With the help of modern tattoo artists, an international team of researchers examined mummy tattoos with unprecedented details and identify the tools and techniques that old societies may use to create body art. The results were published in the magazine Ancient times.
As now, obtaining a common practice in prehistoric societies. However, studying this practice is difficult, because the skin is rarely preserved in archaeological remains.

The ice prostitute of the Tai mountains, in Siberia, is a noticeable exception-they have been buried in rooms covered now in frosty soil, which sometimes maintains the skin of those inside.
The Pazyryk people had a Bedouin horses who lived between China and Europe. “The tattoo in the Pazyryk culture – the pastoral era in the ALTAI mountains – has done a long difference due to their complex graphic designs,” Jino Kaspar, an archaeologist at the Max Planck Institute for Geological Science and Bern University.

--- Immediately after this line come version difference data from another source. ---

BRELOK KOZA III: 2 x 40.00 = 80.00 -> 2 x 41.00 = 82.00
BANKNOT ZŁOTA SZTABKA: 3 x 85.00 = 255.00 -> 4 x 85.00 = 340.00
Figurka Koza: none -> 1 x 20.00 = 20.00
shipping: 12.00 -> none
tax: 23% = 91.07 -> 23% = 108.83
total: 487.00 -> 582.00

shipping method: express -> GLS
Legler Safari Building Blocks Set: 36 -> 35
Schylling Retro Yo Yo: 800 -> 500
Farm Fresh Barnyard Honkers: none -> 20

Scientists have not been able to study these tattoos in great detail, due to restrictions in photography techniques. Many of these tattoos are invisible to the naked eye, which means that scientists did not know that they were there when the mummies were initially dug in the 1940s.

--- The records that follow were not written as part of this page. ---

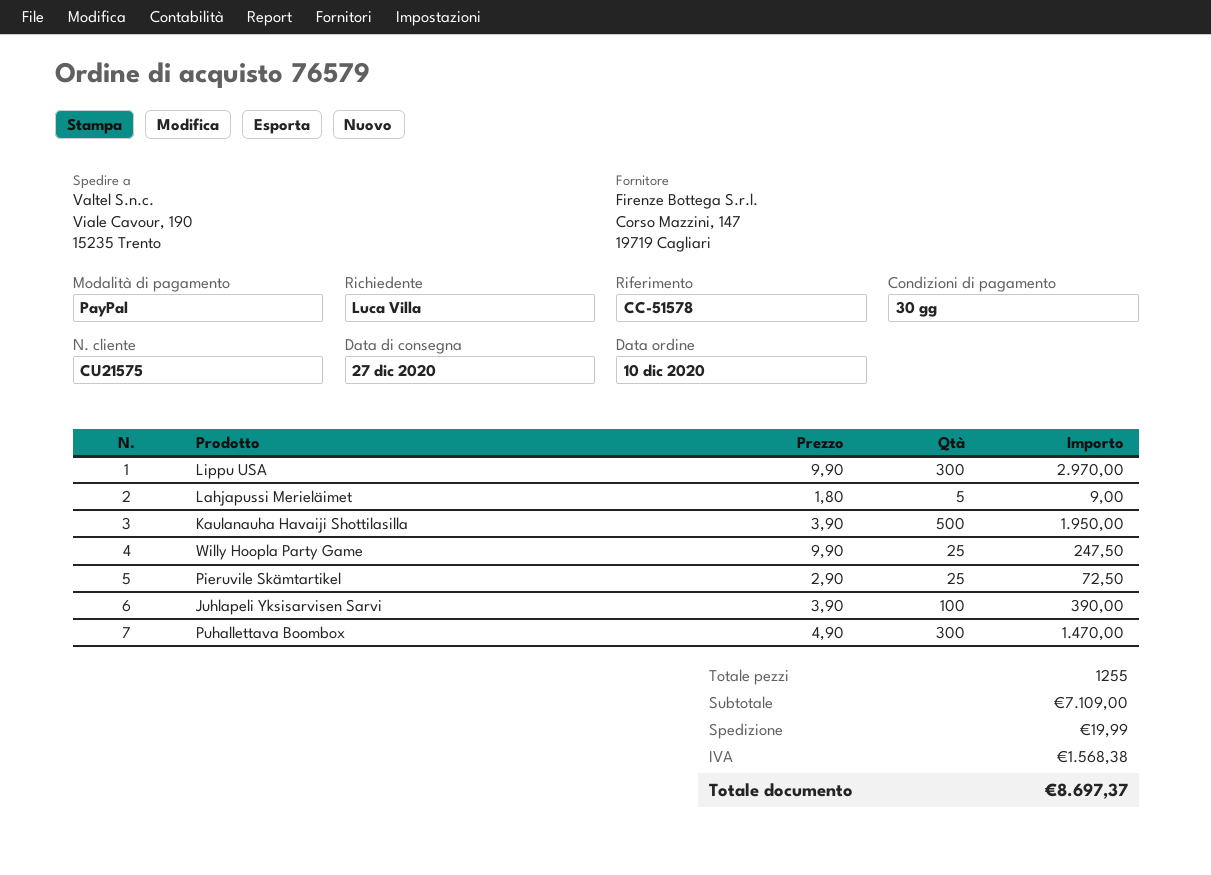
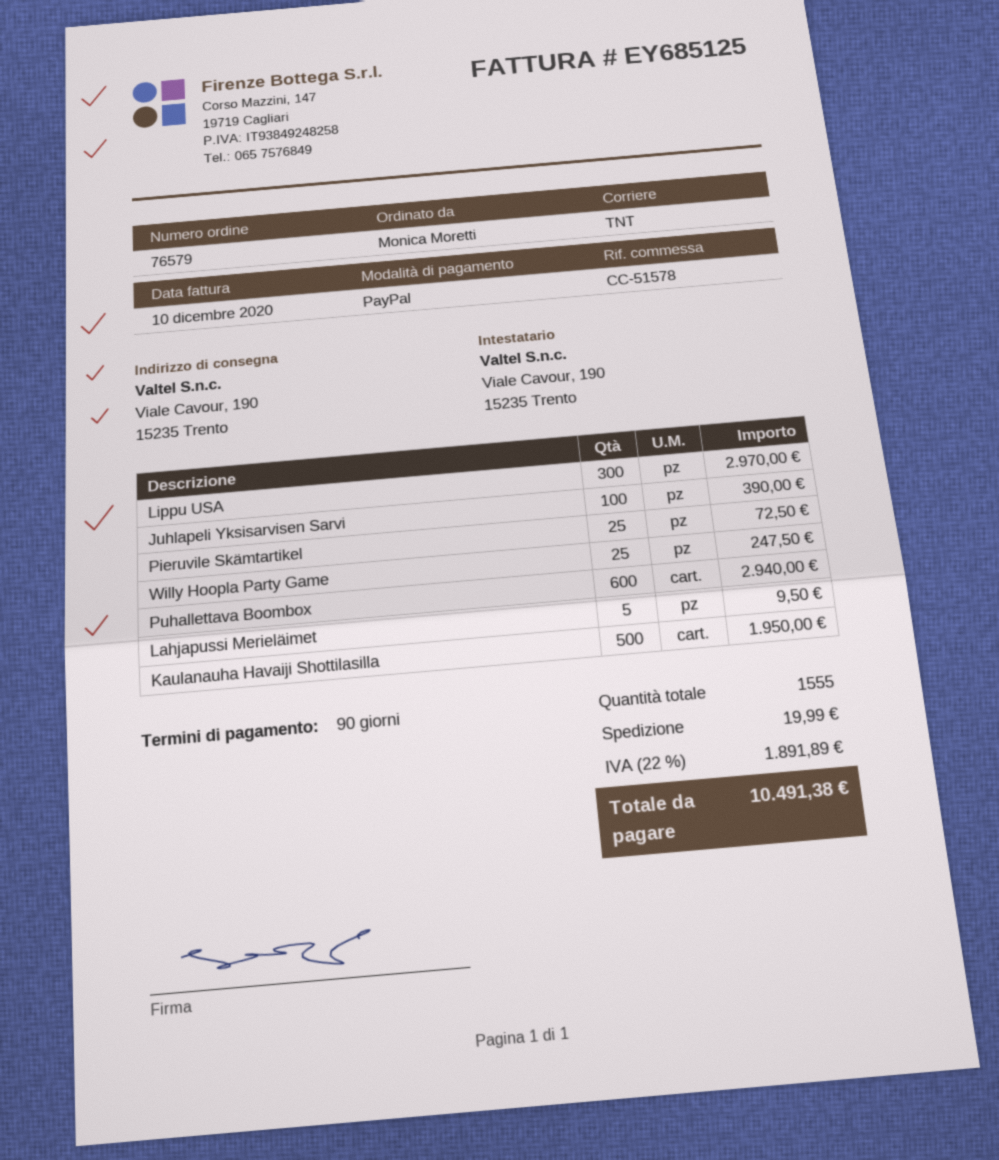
payment terms: 30 days -> 90 days
ordered by: Luca Villa -> Monica Moretti
Lahjapussi Merieläimet: 5 for 9.00 -> 5 for 9.50
Puhallettava Boombox: 300 for 1470.00 -> 600 for 2940.00
total quantity: 1255 -> 1555
tax: 1568.38 -> 1891.89
total: 8697.37 -> 10491.38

Researchers need infrared photography to visualize the old tattoo because the skin decomposes over time, the tattoo colors fade and bleed in the surrounding skin, making it faded or invisible to the naked eye. Infrared light penetrates, with longer wavelengths compared to visible light, deeper into the skin and reveals what lies below the surface. Therefore, until now, most studies have been based on tattoo graphics, instead of direct images.

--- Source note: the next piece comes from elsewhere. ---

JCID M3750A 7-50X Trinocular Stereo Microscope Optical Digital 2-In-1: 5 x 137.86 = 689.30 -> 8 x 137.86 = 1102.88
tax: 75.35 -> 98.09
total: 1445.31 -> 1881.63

But progress in photography technology finally allowed researchers to take high -resolution images of mummies and tattoos. The researchers used high -resolution digital photography near infrared to conduct a 50 -year -old woman from a 50 -year -old Iron Age, where her residue is preserved in the Armiteg Museum in Saint Petersburg, Russia.
The newly discovered artistic tattoos reveal a detailed tattoo of leopards, trees, restrictions, semi -legendary creature, half -eagle.
The researchers found that, as with many people in the modern era, tattoos on the arm of the right mummy are much more detailed than those on the left. This indicates that the two different old tattoos, or the same tattoo after strengthening their skills, were responsible. Surveying also indicates that artists used many tools – with a point or several points – and that tattoos have been completed on multiple sessions.
This indicates that the tattoo was not just a form of decoration in Pazyryk culture, but rather a skilled craft that requires building skills and technical ability. Many other individuals were buried on the same site, indicating that the tattoo was likely to be a common practice.
“The study presents a new way to get to know the Personal Agency in the practices of amending the prehistoric body,” Kaspari said in a statement. “The tattoo does not appear, not just a symbolic decoration, but as a specialized letter – the one that demanded technical skill, aesthetic sensitivity, official training or vocational training.”